**Task item**
Give the entries below again exactly. Their pictures are not needed.

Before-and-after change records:
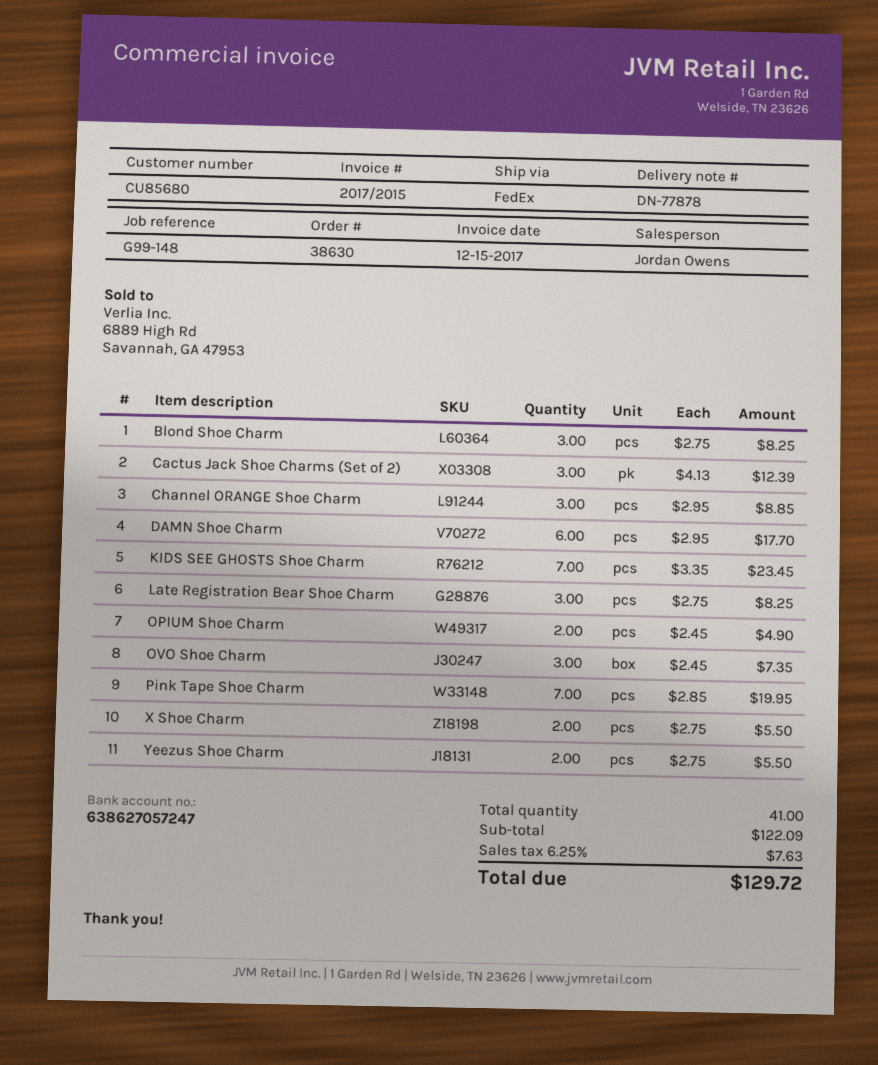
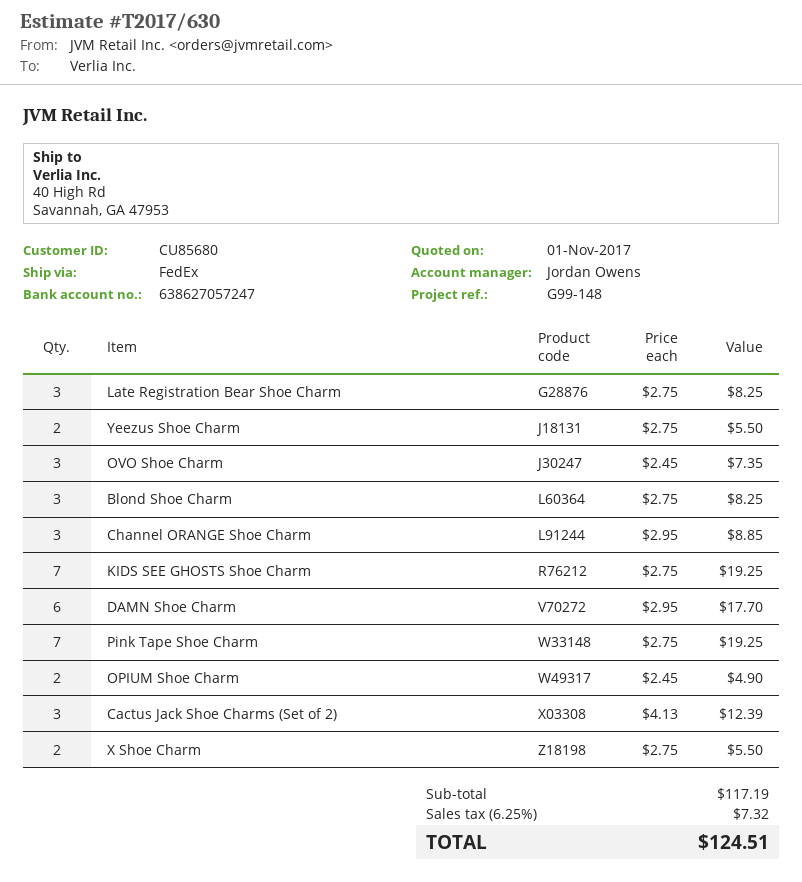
KIDS SEE GHOSTS Shoe Charm: 7 x 3.35 = 23.45 -> 7 x 2.75 = 19.25
Pink Tape Shoe Charm: 7 x 2.85 = 19.95 -> 7 x 2.75 = 19.25
subtotal: 122.09 -> 117.19
tax: 6.25% = 7.63 -> 6.25% = 7.32
total: 129.72 -> 124.51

**Solution**
KIDS SEE GHOSTS Shoe Charm: 7 x 3.35 = 23.45 -> 7 x 2.75 = 19.25
Pink Tape Shoe Charm: 7 x 2.85 = 19.95 -> 7 x 2.75 = 19.25
subtotal: 122.09 -> 117.19
tax: 6.25% = 7.63 -> 6.25% = 7.32
total: 129.72 -> 124.51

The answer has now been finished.